Tuesday 24 May 2016

Loitering with the Joneses of technology

– I've reviewed mystery adventure The Black Lily, from IFComp 2014, on IFDB.

– I participated in an IF podcast last week, but I don't know when it will be around.

– My Inform CYOA extension is pretty far along. I hope to release it sooner rather than later so that it can ward off the ravages of age. Tools are particularly susceptible to those ravages. Some of them get ravaged before they even get out the door. I reckon the important thing is not to dawdle in the doorway. Whether due to feature creep, or to the high and impatient current speeds of all of modern citizens, technology and history, you can be left palely loitering in the doorway with your outmoded tool.

This happened to me in 2012 with a GameSalad project. That this was only four years ago surprises me; it feels like much longer. Such time collapses are illustrative of the point.

I spent months using GameSalad to build the engine for an overhead viewed point-and-click adventure game with a dash of action. But not difficult action. The iDevice touch interface wasn't going to be slick enough for tight control. I was building this engine for a ghostly horror type game I was going to call Hedra.

GameSalad was in development heat at the time. Every time it got updated, I had to redo more stuff in my game. Plus Apple's Retina technology was coming in. Suddenly it came to GameSalad. Then everyone had to figure how to trade in double resolution graphics as well. As a one-man band, I was having a hard enough time tuning the engine per se to keep up with the Joneses of technology, and eventually I gave up on the whole thing. My demo no longer runs properly on my current Mac. It needs an old version of GameSalad on an old Mac or a bunch of updating, and even if I did update it, I'm no longer in the headspace or flush of interest to make that game.

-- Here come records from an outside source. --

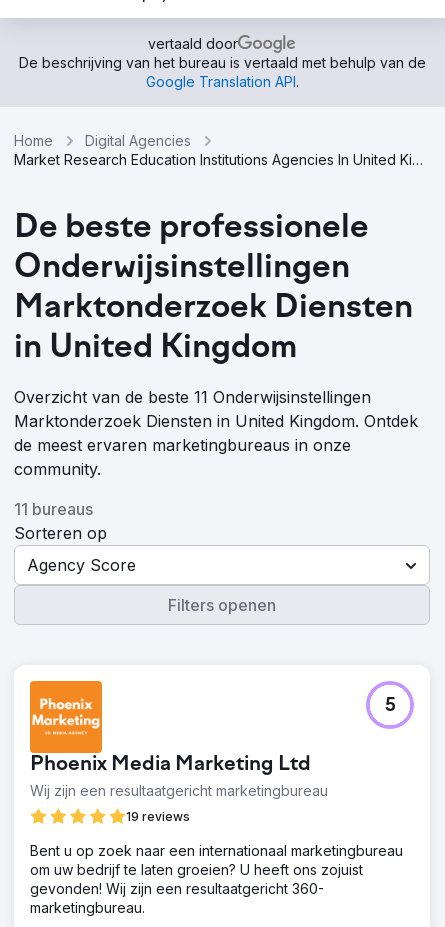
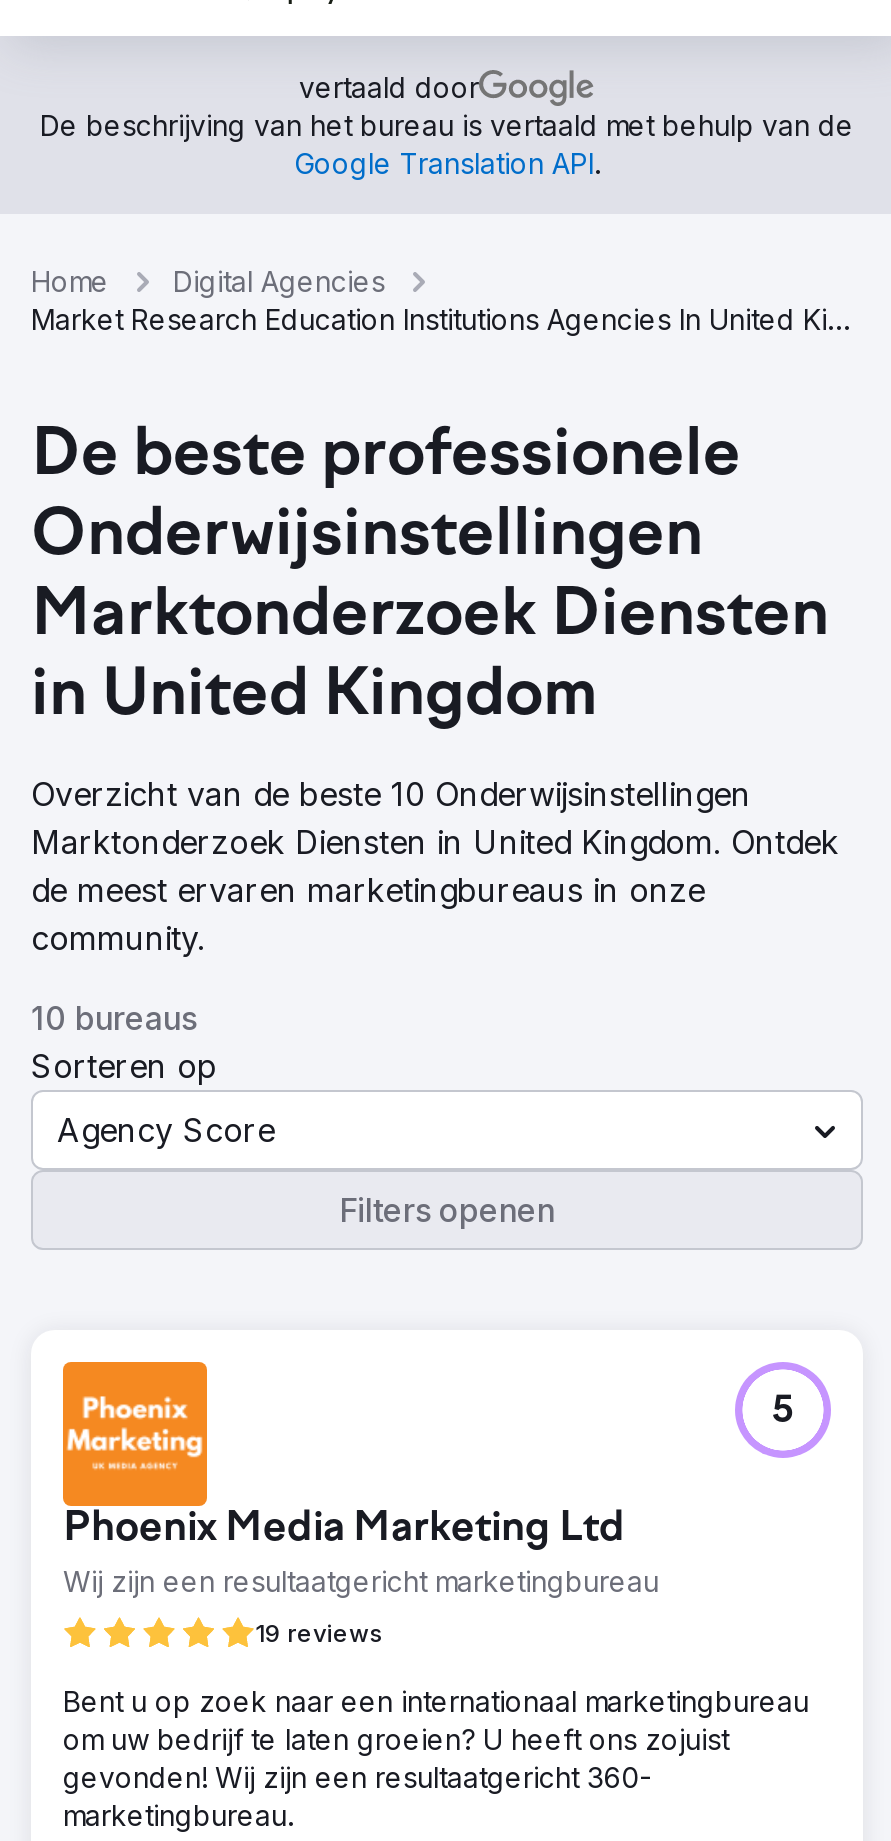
- Overzicht van de beste 11 Onderwijsinstellingen
+ Overzicht van de beste 10 Onderwijsinstellingen

- 11 bureaus
+ 10 bureaus
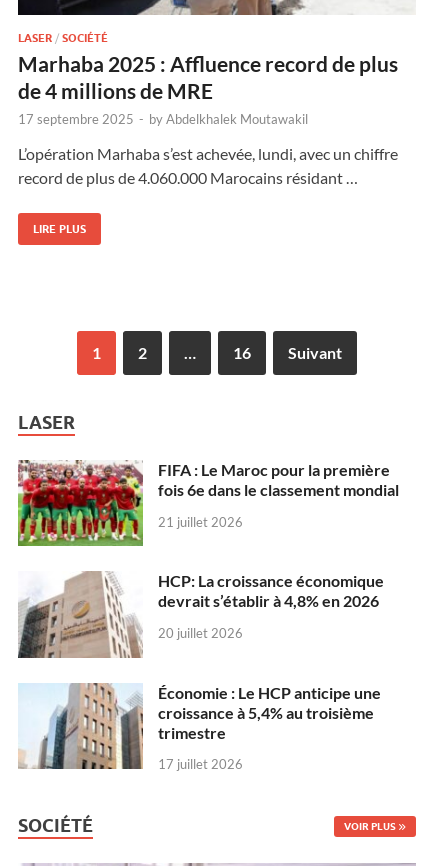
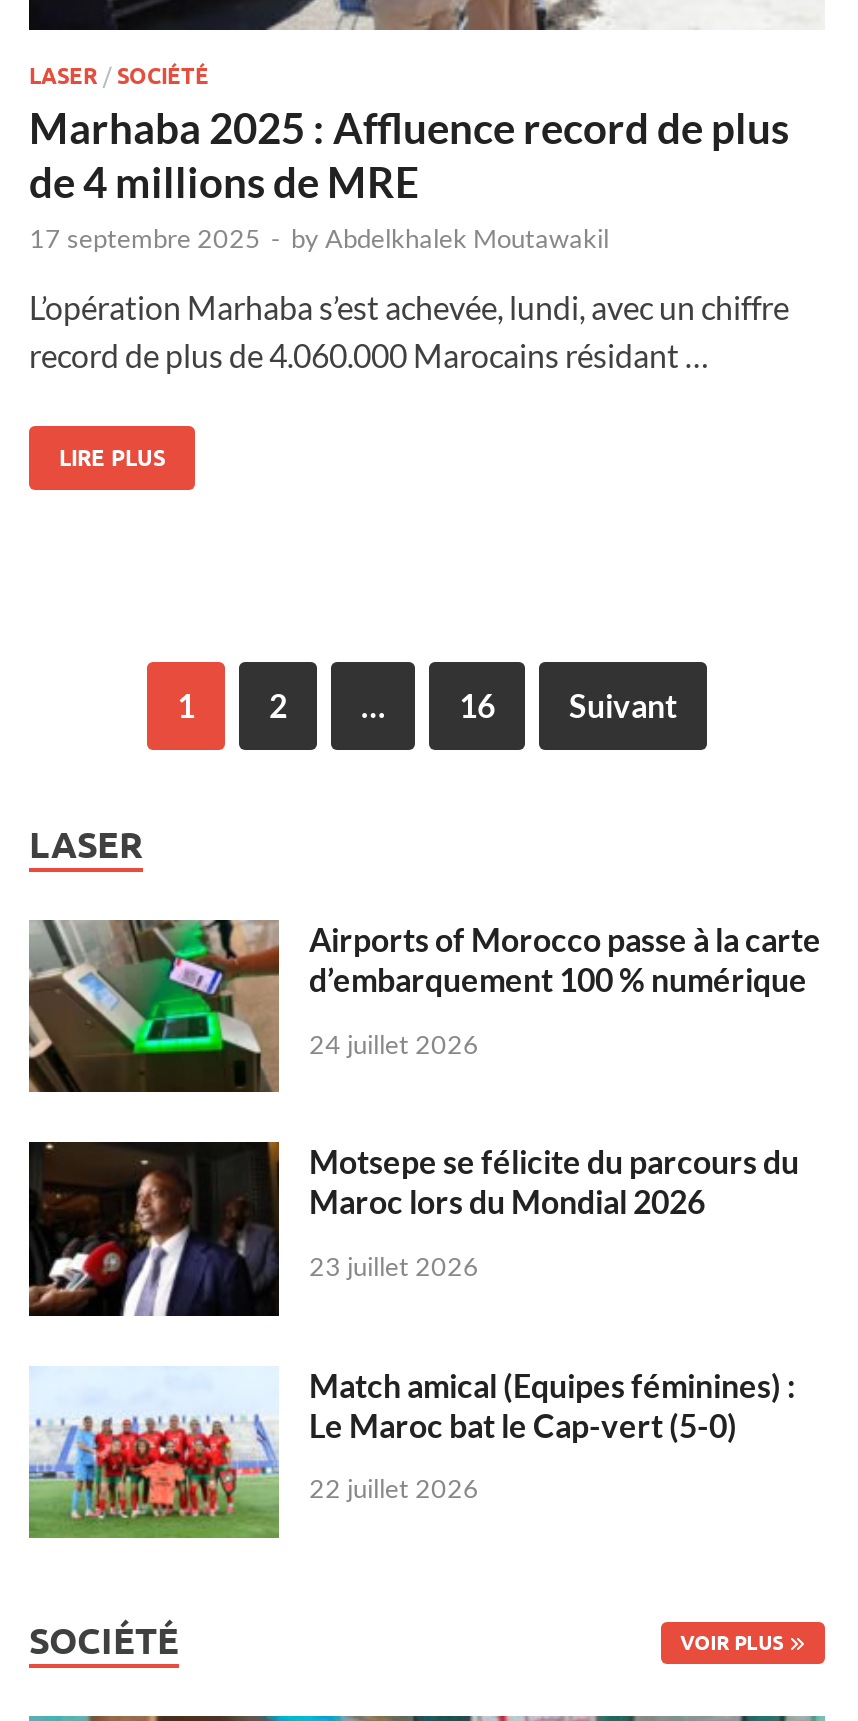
- [image]
- FIFA : Le Maroc pour la première
- fois 6e dans le classement mondial
+ [image]
+ Airports of Morocco passe à la carte
+ d’embarquement 100 % numérique

- 21 juillet 2026
+ 24 juillet 2026

- [image]
- HCP: La croissance économique
- devrait s’établir à 4,8% en 2026
+ [image]
+ Motsepe se félicite du parcours du
+ Maroc lors du Mondial 2026

- 20 juillet 2026
+ 23 juillet 2026

- [image]
- Économie : Le HCP anticipe une
- croissance à 5,4% au troisième
- trimestre
+ [image]
+ Match amical (Equipes féminines) :
+ Le Maroc bat le Cap-vert (5-0)

- 17 juillet 2026
+ 22 juillet 2026
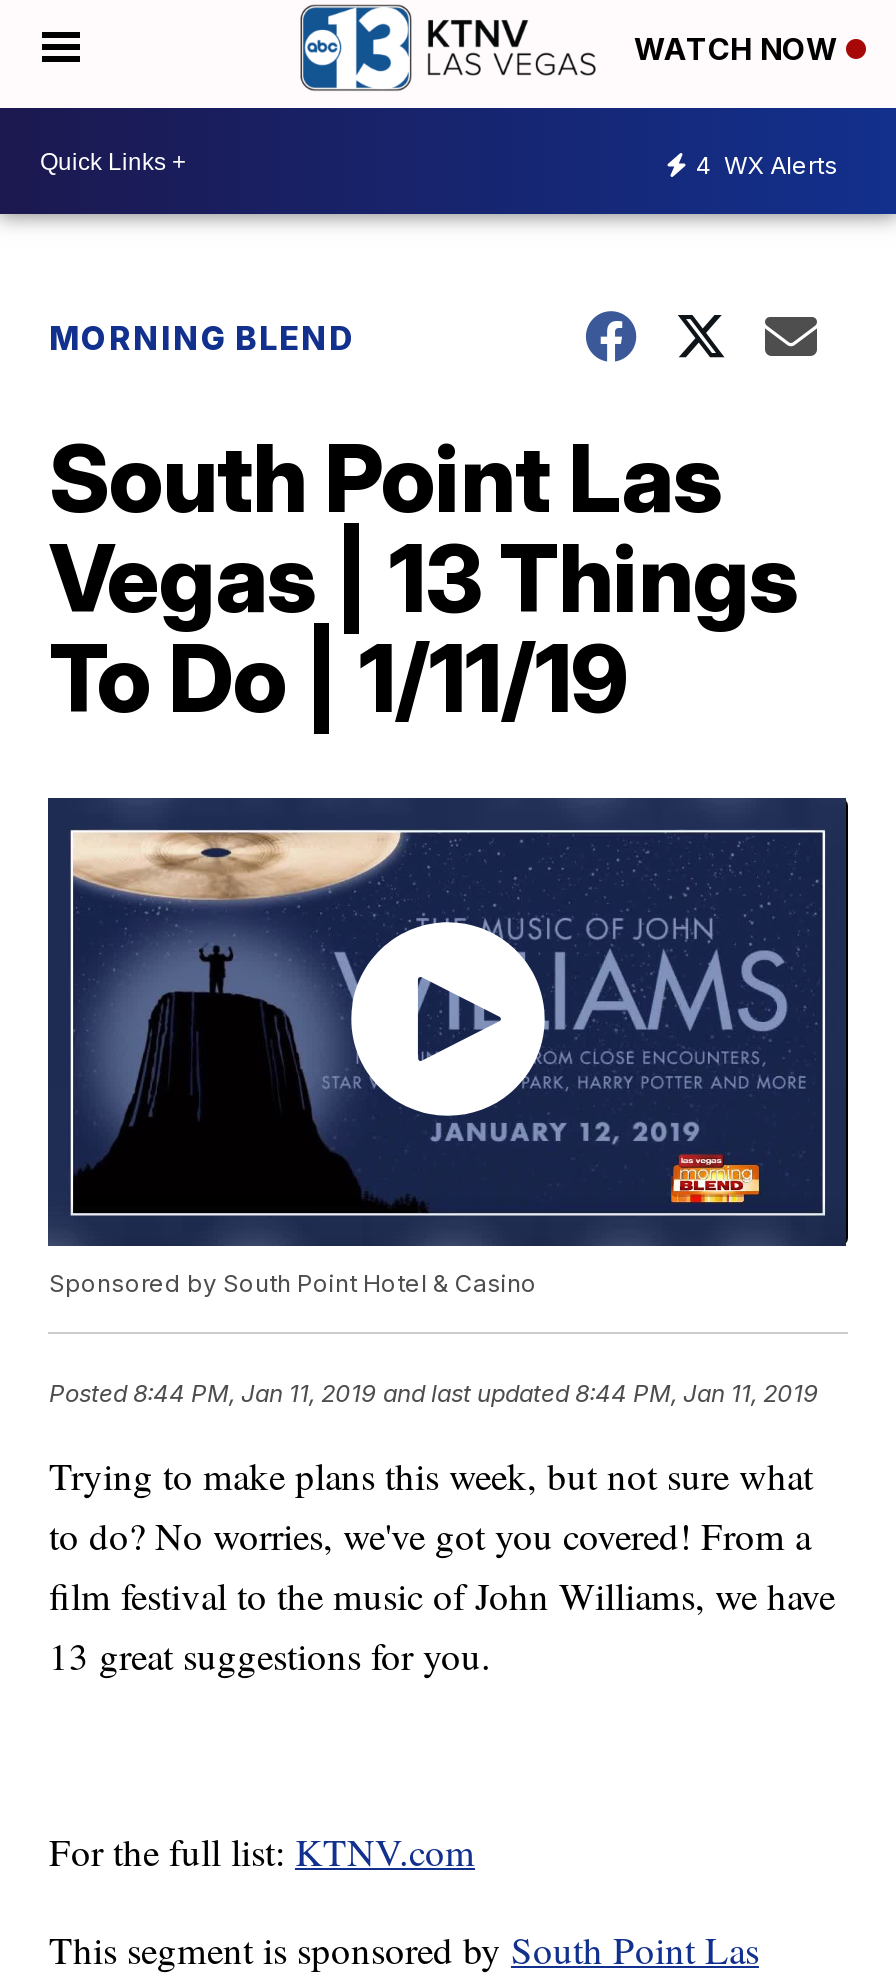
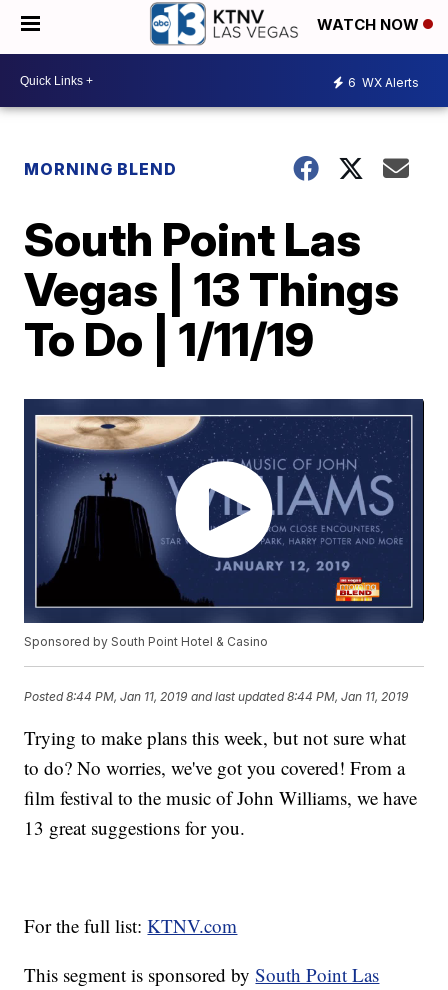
- 4 WX Alerts
+ 6 WX Alerts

I think this all makes Hedra the only computer game in my gamemaking history that I invested solid time in but which didn't get off the ground. I've got a decent number of incomplete games behind me, especially back on the Apple II, but I consider those to have gotten off the ground because they reached the point where they had either a bit or a lot of game content going before I stopped working on them. Hedra doesn't exist except in my head; all I've got is part of an engine that was intended to turn into it later.

Having only abandoned one project late in the fundamental development stage strikes me as a fortunately low stat. I think the rate has probably been helped a lot by most of my projects having been all me. The moment you become part of a development team, you can face exponentially more complex completion factors, but technology affects all projects.